#### [Brief]
Among the entries below, tally the lines that include "students", and give the number alone.

#### [Edit tracking data]

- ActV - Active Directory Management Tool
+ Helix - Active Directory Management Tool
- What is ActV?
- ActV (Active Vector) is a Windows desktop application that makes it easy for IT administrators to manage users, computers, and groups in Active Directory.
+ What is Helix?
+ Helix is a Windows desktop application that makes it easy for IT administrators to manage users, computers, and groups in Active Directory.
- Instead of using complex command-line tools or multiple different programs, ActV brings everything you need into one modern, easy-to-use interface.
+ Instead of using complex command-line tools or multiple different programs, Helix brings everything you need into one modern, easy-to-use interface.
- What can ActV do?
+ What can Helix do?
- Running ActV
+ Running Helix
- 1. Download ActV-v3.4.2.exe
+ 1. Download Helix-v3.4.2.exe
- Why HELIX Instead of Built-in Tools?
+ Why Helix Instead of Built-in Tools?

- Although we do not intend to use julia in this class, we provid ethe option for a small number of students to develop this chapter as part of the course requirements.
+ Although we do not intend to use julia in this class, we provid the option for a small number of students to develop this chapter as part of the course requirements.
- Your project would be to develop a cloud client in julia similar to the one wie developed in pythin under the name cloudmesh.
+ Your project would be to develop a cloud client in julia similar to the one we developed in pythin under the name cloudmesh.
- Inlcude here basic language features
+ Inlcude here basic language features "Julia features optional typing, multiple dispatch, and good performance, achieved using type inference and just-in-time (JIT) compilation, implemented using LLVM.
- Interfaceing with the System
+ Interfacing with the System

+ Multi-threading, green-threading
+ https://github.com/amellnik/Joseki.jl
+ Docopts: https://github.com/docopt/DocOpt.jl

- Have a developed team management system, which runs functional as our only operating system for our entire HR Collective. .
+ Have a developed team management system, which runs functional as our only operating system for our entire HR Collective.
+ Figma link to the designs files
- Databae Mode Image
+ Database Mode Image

#### [Response to the task]
2